[Records from a data source]
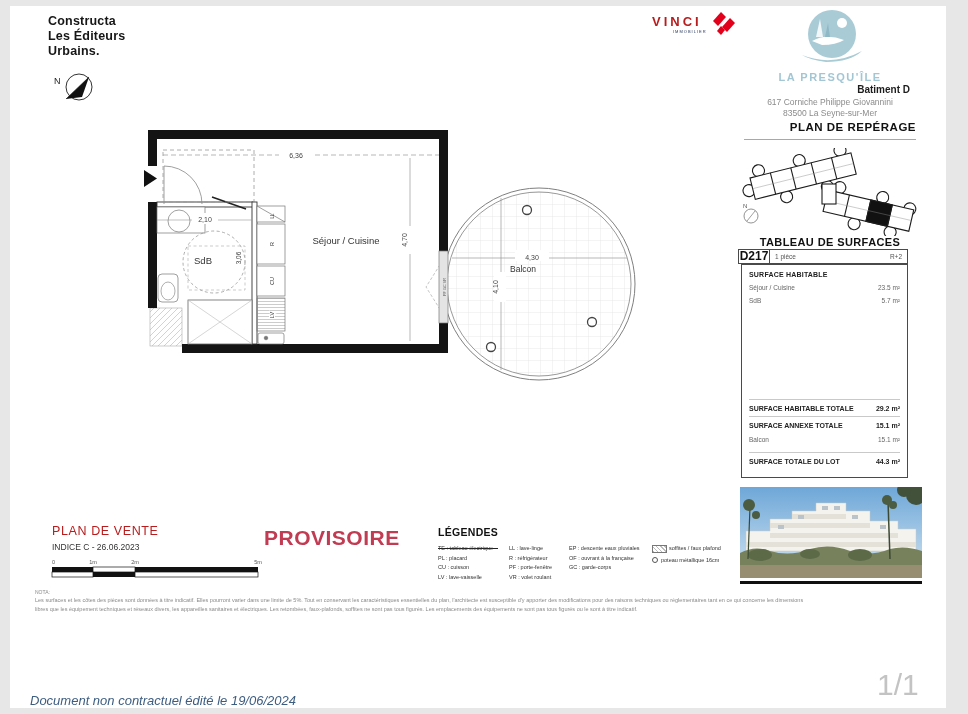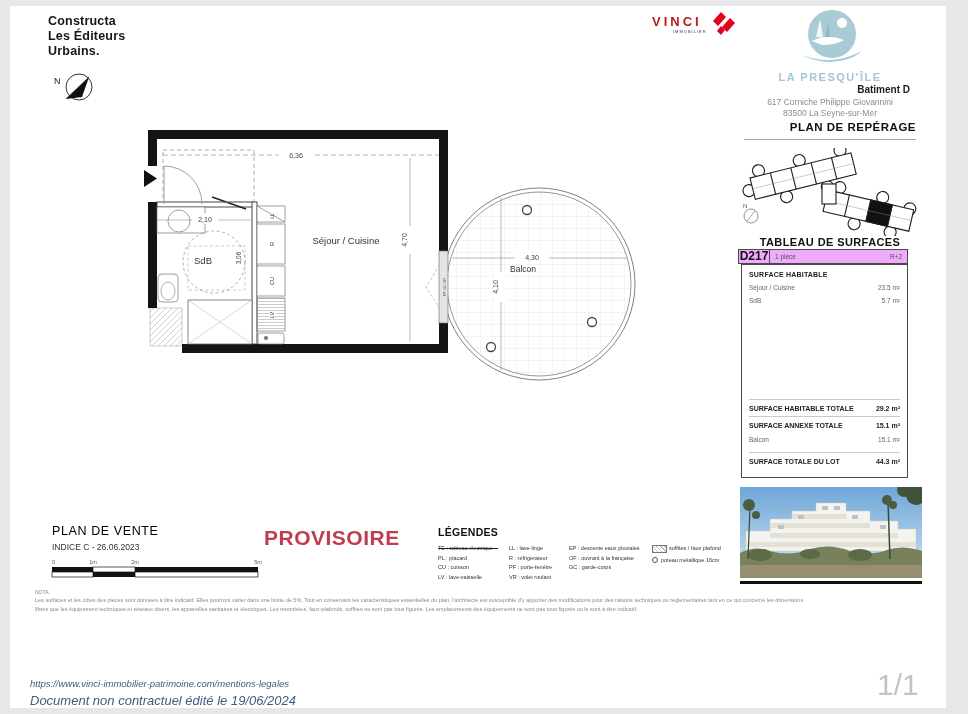--- a/index.html
+++ b/index.html
@@ -23,7 +23,7 @@
 
   
   .surf-title { left:737px; top:236px; width:186px; text-align:center; font-size:11px; font-weight:bold; letter-spacing:0.4px; color:#111; }
-  .surf-head  { left:738px; top:249px; width:170px; height:15px; border:1px solid #4a4a4a; display:flex; box-sizing:border-box; background:#f0abfc; }
+  .surf-head  { left:738px; top:249px; width:170px; height:15px; border:1px solid #4a4a4a; display:flex; box-sizing:border-box; background:#ffffff; }
   .surf-lot   { width:30px; border-right:1px solid #4a4a4a; font-size:12px; font-weight:bold; color:#111; text-align:center; line-height:13px; }
   .surf-type  { flex:1; font-size:6.5px; color:#555; line-height:13px; padding-left:5px; }
   .surf-floor { font-size:6.5px; color:#555; line-height:13px; padding-right:5px; }

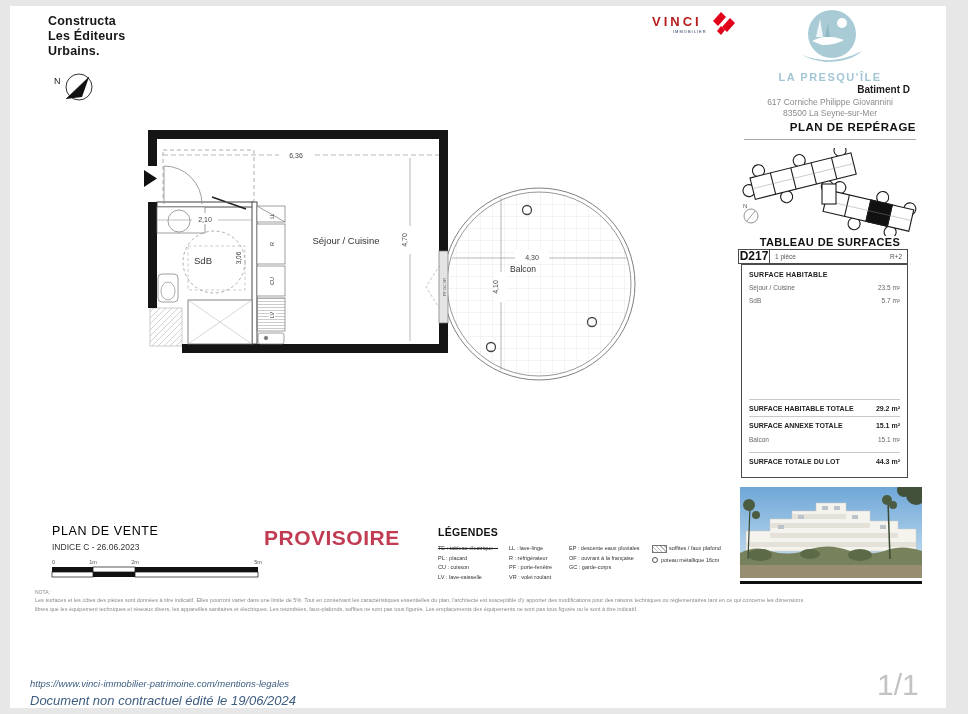--- a/index.html
+++ b/index.html
@@ -39,7 +39,7 @@
   .photo-line { left:740px; top:581px; width:182px; height:3px; background:#101010; }
 
   
-  .pv-title { left:52px; top:524px; font-size:12.5px; letter-spacing:0.6px; color:#000000; }
+  .pv-title { left:52px; top:524px; font-size:12.5px; letter-spacing:0.6px; color:#b91c1c; }
   .pv-index { left:52px; top:542px; font-size:8.5px; color:#333; }
 
   .stamp { left:264px; top:526px; font-size:21px; font-weight:bold; color:#c13b52; letter-spacing:0.5px; }

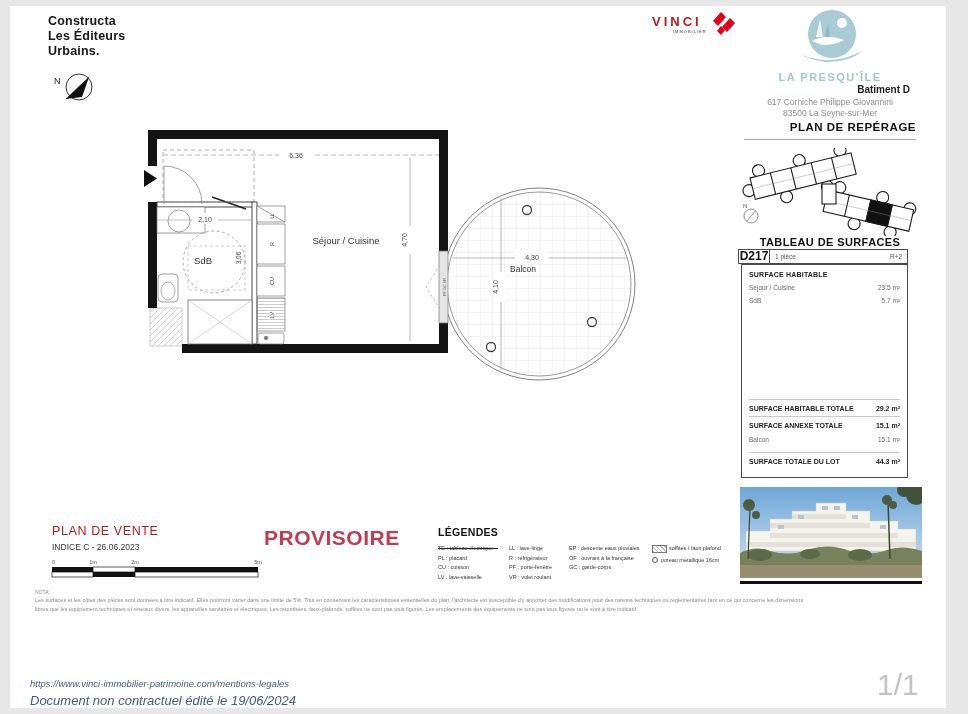--- a/index.html
+++ b/index.html
@@ -377,7 +377,6 @@
   <div class="abs nota-line2">libres que les équipement techniques et réseaux divers, les appareilles sanitaires et électriques. Les retombées, faux-plafonds, soffites ne sont pas tous figurés. Les emplacements des équipements ne sont pas tous figurés ou le sont à titre indicatif.</div>
 
   <div class="abs foot1">Document non contractuel édité le 19/06/2024</div>
-  <div class="abs foot2">https://www.vinci-immobilier-patrimoine.com/mentions-legales</div>
   <div class="abs pageno">1/1</div>
 </div>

Required work = Using the data above, show each line where "head" occurs.

Exercise solution =
-  .surf-head  { left:738px; top:249px; width:170px; height:15px; border:1px solid #4a4a4a; display:flex; box-sizing:border-box; background:#f0abfc; }
+  .surf-head  { left:738px; top:249px; width:170px; height:15px; border:1px solid #4a4a4a; display:flex; box-sizing:border-box; background:#ffffff; }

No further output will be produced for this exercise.